(Given data)

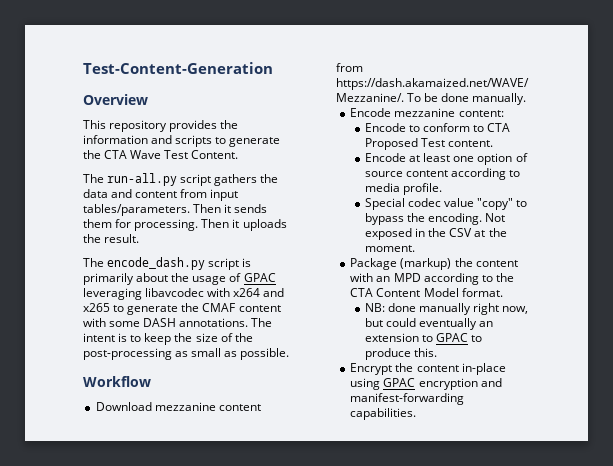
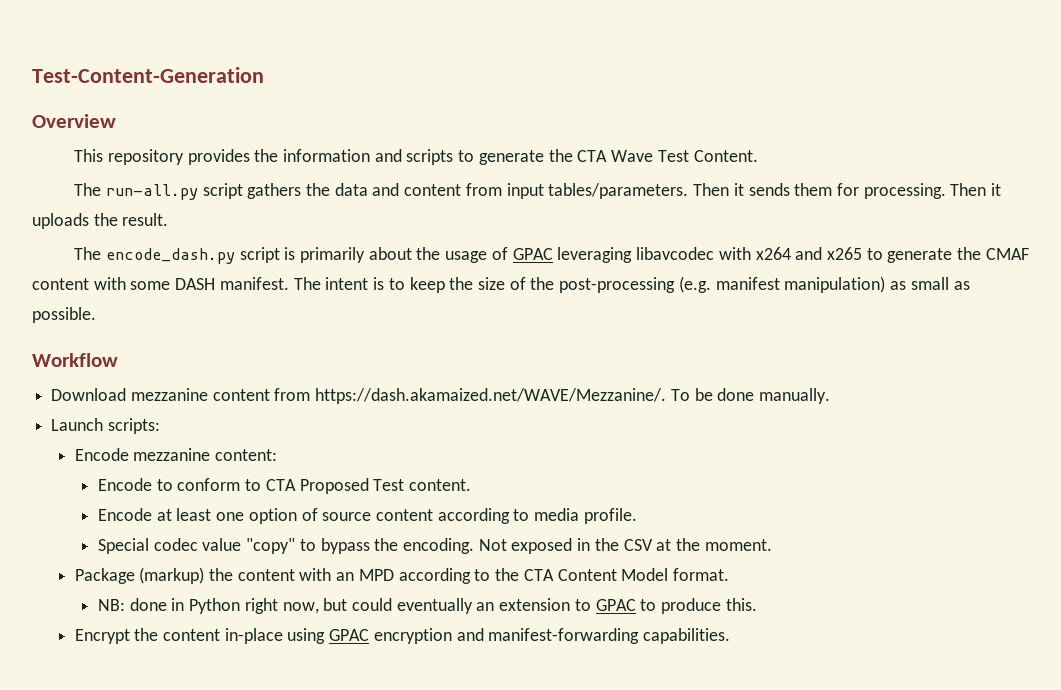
- The encode_dash.py script is primarily about the usage of GPAC leveraging libavcodec with x264 and x265 to generate the CMAF content with some DASH annotations.
+ The encode_dash.py script is primarily about the usage of GPAC leveraging libavcodec with x264 and x265 to generate the CMAF content with some DASH manifest.
- The intent is to keep the size of the post-processing as small as possible.
+ The intent is to keep the size of the post-processing (e.g. manifest manipulation) as small as possible.
+ Launch scripts:
- NB: done manually right now, but could eventually an extension to GPAC to produce this.
+ NB: done in Python right now, but could eventually an extension to GPAC to produce this.

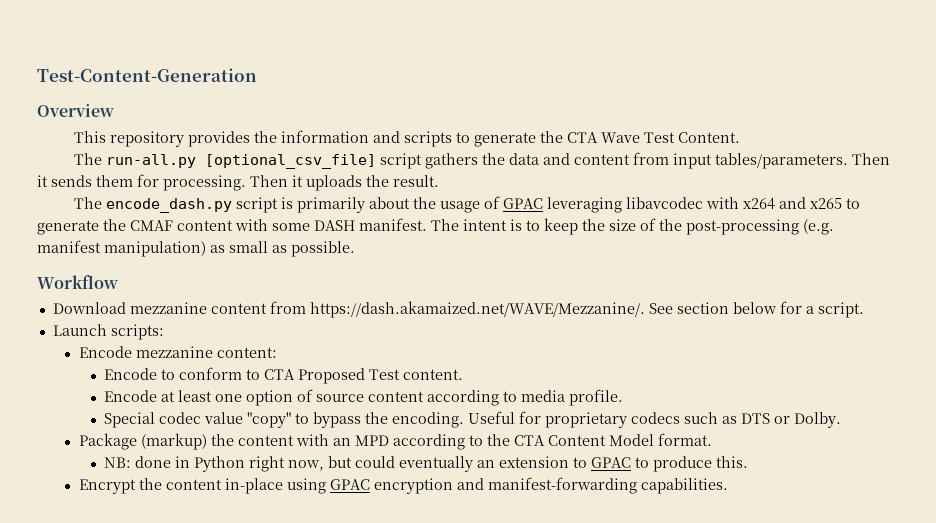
- The run-all.py script gathers the data and content from input tables/parameters.
+ The run-all.py [optional_csv_file] script gathers the data and content from input tables/parameters.
- Download mezzanine content from https://dash.akamaized.net/WAVE/Mezzanine/. To be done manually.
+ Download mezzanine content from https://dash.akamaized.net/WAVE/Mezzanine/. See section below for a script.
- Not exposed in the CSV at the moment.
+ Useful for proprietary codecs such as DTS or Dolby.

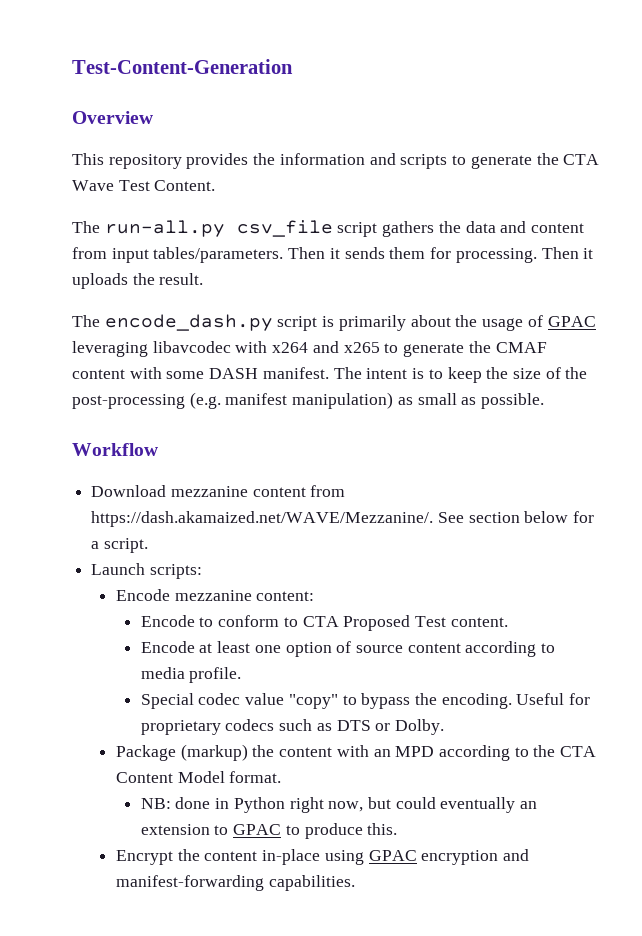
- The run-all.py [optional_csv_file] script gathers the data and content from input tables/parameters.
+ The run-all.py csv_file script gathers the data and content from input tables/parameters.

(End Given data)

In the records above, the line with "some DASH manifest." marks the start and the line with "- The intent" marks the end; copy that stretch exactly, both lines included, and nothing else.

#### The completed task:
+ The encode_dash.py script is primarily about the usage of GPAC leveraging libavcodec with x264 and x265 to generate the CMAF content with some DASH manifest.
- The intent is to keep the size of the post-processing as small as possible.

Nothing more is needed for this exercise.